Favorites of 2015

Clockwise from top right: Mad Max: Fury Road, South Park, Pericles,
Mr. Burns, Gotham, and Bluebeard's Castle


Not a comprehensive best-of list; just my personal favorites from all sorts of media in 2015.

Books

The sun comes out after a good book.

Billie by Anna Gavalda: It rained all the first day of a family vacation, but I didn't mind, because I'd brought this book. This little gem of a novel (translated from the French) chronicles the relationship between two childhood friends determined to break away from their white-trashy town and make it in Paris. The two stick together through classroom awkwardness, homophobic violence, and a potentially fatal hiking accident - the immediate aftermath of which finds Billie telling their story to a star. Gavalda's skill shines in her use of Billie, an inarticulate girl who's bold but lacking in confidence, as narrator. Like Colorless Tsukuru Tazaki and His Years of Pilgrimage by Haruki Murakami last year, this was just the right book at the right time for me.

Horse Medicine by Doug Anderson: I'm a sucker for dead horse poems. Although that's what first drew me to this book, the collection encompasses Anderson's reflections on not just horses, but religion, war, and aging. My favorite lines come from "What the Angel Said": "Who are you to think/ you will not have to/ live history/ out all the way/ to the consequences/ and beyond?"

Paper-Doll Fetus by Cynthia Marie Hoffman: In this poetry collection, a rock falls in love with a goat placenta, and it makes sense. With fearlessness and compassion, Hoffman dives into the female reproductive system, exploring miscarriages, stillbirths, phantom pregnancies, and the traumas and joys of childbirth. There are poems told not only from the point of view of the aforementioned rock and the titular doomed fetus, but from a strap used to inhumanely restrain laboring women and a lamb who dies shortly after being born. Periods still suck, but I appreciate them a little bit more having read this book.

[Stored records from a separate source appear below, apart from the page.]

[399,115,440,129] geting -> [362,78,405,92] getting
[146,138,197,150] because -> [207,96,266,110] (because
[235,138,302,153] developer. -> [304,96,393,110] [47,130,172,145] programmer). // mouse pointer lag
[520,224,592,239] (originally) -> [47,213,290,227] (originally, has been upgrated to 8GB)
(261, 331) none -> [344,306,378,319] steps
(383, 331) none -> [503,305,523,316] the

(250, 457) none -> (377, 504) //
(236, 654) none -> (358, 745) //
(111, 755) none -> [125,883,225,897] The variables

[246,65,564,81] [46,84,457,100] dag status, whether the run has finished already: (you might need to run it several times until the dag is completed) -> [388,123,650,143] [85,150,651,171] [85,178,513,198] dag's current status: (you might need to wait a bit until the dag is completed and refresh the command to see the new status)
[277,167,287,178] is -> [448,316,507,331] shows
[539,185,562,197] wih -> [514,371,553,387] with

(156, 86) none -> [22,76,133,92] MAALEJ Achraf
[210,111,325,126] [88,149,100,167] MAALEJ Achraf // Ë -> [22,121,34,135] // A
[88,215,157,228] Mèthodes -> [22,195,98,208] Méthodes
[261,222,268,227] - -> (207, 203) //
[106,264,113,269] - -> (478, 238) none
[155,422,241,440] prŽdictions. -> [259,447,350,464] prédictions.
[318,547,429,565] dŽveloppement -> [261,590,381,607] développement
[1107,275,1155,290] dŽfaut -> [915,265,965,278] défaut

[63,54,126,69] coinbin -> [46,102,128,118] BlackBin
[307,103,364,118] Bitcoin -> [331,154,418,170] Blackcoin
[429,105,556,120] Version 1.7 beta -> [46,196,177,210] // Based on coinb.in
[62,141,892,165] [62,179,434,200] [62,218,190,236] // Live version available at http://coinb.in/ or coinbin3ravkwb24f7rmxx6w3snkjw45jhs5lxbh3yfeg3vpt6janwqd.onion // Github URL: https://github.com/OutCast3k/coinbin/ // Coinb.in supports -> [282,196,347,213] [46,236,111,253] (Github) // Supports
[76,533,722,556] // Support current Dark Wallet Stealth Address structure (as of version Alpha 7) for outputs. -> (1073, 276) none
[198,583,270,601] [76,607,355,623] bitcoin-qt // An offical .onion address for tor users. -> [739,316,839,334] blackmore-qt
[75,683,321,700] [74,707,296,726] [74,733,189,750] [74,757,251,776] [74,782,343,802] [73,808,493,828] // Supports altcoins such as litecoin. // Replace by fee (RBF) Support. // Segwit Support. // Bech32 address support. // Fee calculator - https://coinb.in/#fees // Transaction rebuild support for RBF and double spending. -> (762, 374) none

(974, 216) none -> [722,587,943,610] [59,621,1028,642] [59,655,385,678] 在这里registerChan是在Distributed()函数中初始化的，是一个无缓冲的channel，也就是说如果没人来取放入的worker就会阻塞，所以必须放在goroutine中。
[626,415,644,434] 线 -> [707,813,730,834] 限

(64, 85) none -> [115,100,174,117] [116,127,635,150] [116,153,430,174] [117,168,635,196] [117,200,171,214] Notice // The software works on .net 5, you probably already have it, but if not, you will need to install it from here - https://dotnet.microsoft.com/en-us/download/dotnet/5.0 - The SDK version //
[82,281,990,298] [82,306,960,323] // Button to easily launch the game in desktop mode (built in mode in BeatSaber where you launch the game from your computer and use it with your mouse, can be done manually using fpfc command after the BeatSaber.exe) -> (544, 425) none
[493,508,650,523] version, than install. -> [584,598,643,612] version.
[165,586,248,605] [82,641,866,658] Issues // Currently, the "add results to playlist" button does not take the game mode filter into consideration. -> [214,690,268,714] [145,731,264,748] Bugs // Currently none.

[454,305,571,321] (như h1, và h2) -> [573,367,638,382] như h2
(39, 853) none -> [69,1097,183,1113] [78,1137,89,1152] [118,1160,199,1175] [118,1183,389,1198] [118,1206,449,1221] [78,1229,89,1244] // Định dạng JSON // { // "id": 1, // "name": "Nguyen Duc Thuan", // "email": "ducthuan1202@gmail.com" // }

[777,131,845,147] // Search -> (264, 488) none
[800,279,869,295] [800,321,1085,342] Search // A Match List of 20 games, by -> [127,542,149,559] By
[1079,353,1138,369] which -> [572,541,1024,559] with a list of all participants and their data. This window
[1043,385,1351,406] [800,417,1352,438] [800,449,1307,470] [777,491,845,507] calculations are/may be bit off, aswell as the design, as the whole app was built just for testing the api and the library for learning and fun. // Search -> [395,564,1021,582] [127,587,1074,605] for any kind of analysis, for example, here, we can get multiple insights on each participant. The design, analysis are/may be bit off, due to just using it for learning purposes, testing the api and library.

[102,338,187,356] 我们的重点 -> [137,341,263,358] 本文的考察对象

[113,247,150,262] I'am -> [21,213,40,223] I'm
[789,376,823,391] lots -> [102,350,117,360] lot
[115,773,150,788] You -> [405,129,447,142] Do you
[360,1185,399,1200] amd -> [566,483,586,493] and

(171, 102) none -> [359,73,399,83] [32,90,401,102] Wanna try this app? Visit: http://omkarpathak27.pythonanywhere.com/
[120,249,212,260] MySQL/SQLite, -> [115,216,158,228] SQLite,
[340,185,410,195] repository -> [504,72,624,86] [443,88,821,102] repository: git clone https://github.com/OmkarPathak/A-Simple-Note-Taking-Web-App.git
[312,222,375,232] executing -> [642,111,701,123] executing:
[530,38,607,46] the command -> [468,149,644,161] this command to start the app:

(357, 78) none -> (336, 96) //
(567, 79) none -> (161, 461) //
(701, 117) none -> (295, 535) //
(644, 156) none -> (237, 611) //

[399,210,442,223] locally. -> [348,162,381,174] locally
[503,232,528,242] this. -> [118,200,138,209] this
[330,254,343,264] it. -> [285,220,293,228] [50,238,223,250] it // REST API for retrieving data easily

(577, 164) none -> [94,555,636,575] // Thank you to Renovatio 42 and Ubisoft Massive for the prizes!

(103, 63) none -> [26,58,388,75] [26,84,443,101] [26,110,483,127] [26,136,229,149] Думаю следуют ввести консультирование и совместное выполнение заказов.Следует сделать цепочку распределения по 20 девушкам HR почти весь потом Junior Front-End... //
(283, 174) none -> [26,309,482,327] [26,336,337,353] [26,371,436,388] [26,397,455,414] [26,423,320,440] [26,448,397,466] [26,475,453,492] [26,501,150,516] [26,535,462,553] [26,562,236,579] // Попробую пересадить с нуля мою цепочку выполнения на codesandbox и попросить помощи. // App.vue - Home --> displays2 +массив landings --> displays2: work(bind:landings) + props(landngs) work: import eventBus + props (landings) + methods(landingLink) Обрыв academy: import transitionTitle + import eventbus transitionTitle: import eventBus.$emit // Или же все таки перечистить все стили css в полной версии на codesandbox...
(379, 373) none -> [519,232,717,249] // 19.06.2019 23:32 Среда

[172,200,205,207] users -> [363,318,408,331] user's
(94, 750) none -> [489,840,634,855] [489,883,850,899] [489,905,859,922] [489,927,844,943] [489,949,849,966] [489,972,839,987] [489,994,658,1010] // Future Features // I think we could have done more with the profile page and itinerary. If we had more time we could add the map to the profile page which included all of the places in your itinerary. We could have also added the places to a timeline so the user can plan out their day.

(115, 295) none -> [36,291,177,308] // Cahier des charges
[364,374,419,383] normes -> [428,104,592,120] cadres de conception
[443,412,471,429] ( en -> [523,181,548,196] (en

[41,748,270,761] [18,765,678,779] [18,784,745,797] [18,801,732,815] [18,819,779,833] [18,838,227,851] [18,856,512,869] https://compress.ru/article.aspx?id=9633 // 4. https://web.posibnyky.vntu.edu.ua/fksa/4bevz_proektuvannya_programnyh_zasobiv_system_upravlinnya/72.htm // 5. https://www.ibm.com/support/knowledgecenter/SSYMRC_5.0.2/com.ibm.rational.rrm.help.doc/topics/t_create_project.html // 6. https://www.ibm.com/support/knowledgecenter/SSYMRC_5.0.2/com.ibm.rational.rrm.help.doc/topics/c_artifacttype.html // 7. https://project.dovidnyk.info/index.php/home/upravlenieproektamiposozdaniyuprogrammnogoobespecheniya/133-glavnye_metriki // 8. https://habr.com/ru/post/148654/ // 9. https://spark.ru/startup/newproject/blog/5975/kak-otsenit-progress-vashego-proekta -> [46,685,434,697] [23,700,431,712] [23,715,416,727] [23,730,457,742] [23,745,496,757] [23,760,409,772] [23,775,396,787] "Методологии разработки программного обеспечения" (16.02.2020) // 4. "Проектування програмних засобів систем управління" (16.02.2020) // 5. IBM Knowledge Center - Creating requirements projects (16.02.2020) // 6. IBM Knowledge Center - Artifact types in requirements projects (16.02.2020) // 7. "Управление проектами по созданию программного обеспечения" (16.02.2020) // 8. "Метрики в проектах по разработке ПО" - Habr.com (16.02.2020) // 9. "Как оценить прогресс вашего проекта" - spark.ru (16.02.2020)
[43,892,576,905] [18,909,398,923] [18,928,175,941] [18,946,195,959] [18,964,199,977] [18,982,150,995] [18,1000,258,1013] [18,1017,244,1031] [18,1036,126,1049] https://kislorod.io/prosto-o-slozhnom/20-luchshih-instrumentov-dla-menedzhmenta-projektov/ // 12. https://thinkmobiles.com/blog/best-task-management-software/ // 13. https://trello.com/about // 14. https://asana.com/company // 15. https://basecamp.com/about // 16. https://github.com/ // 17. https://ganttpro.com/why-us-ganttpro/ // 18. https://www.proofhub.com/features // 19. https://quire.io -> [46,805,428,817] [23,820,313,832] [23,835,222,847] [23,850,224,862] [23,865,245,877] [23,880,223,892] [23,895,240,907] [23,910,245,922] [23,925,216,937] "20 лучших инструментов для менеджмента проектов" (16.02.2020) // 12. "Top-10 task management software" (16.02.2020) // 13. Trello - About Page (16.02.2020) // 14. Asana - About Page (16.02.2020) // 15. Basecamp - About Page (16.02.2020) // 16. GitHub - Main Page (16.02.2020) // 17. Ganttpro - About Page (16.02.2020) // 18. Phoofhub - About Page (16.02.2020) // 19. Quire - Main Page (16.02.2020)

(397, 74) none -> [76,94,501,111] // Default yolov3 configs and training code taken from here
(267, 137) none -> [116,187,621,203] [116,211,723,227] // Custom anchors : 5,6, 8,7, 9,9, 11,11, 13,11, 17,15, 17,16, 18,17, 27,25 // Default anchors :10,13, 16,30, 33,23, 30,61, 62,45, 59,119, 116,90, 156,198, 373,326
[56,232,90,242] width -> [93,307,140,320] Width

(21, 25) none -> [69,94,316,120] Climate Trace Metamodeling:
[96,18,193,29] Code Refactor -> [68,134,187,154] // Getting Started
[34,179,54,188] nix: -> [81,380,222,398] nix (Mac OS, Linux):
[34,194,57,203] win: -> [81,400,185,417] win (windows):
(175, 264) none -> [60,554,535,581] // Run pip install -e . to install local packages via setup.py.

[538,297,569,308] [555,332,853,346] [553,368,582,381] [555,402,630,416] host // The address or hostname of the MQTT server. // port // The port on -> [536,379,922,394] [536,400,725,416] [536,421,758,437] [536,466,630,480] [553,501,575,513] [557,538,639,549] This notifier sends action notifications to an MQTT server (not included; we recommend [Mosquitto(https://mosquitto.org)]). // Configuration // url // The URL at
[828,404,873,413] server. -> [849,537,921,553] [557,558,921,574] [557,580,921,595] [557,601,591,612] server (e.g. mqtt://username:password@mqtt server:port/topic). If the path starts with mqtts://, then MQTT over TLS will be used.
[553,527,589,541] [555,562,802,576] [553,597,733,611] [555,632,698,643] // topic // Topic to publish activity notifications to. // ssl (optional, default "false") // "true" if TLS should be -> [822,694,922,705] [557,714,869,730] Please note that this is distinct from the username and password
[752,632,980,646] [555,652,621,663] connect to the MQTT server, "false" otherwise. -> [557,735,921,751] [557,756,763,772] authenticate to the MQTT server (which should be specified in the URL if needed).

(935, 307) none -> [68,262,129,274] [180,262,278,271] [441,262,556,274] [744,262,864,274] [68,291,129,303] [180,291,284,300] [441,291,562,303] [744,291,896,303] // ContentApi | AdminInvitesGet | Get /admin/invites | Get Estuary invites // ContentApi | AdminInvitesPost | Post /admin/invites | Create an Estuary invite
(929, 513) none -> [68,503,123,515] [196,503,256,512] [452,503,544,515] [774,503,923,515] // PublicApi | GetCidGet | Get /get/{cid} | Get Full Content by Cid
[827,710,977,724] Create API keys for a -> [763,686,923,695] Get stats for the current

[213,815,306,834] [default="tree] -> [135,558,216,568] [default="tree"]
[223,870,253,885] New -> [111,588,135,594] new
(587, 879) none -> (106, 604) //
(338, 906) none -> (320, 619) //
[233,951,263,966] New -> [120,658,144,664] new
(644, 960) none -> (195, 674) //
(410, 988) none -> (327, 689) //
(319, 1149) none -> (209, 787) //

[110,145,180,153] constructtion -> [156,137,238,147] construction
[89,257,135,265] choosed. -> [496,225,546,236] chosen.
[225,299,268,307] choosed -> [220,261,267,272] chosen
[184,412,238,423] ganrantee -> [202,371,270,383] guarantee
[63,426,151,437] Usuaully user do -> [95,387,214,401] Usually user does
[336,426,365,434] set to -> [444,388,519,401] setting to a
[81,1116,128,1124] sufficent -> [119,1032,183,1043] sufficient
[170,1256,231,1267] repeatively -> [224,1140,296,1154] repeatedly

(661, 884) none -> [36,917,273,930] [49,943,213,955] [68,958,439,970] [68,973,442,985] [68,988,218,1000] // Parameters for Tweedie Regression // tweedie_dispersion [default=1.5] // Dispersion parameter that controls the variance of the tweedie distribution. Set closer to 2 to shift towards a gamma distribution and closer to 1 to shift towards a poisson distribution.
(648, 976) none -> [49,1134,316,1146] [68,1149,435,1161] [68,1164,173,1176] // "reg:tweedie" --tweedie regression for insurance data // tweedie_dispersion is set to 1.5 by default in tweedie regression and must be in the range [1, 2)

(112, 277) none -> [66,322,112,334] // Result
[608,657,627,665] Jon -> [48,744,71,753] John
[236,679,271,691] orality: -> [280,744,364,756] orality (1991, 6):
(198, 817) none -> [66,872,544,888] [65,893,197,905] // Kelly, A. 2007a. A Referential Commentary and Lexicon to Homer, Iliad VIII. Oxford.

The Good, the Bad, and the Furry by Tom Cox: Yes, Cox writes cat books about a famous twitter handle, @MYSADCAT, but his books transcend cat books and twitter books. They're thoughtful and funny reflections of the English countryside, parents, nature, music, and yes, cats.


Favorite Old Books I Read or Re-read


King John's Prince Arthur and Hubert in Laslett John Pott's engraving.

Dangerous Liaisons/Les liaisons dangereuses by Choderlos de Laclos: I finally read this French epistolary novel, and despite this being a cliche...yes, something written in 1782 can still be scandalous in 2015. Bored aristocrats the Marquise de Merteuil (a wealthy widow) and her best friend and former lover the Vicomte de Valmont (a bachelor and libertine) manipulate others sexually for fun and revenge. But what starts as a quotidian (for them) ruining of others' lives slowly turns into a battle of wills. Of particular interest are Merteuil's ruminations on the strict gender roles of the time and how she's gotten around them.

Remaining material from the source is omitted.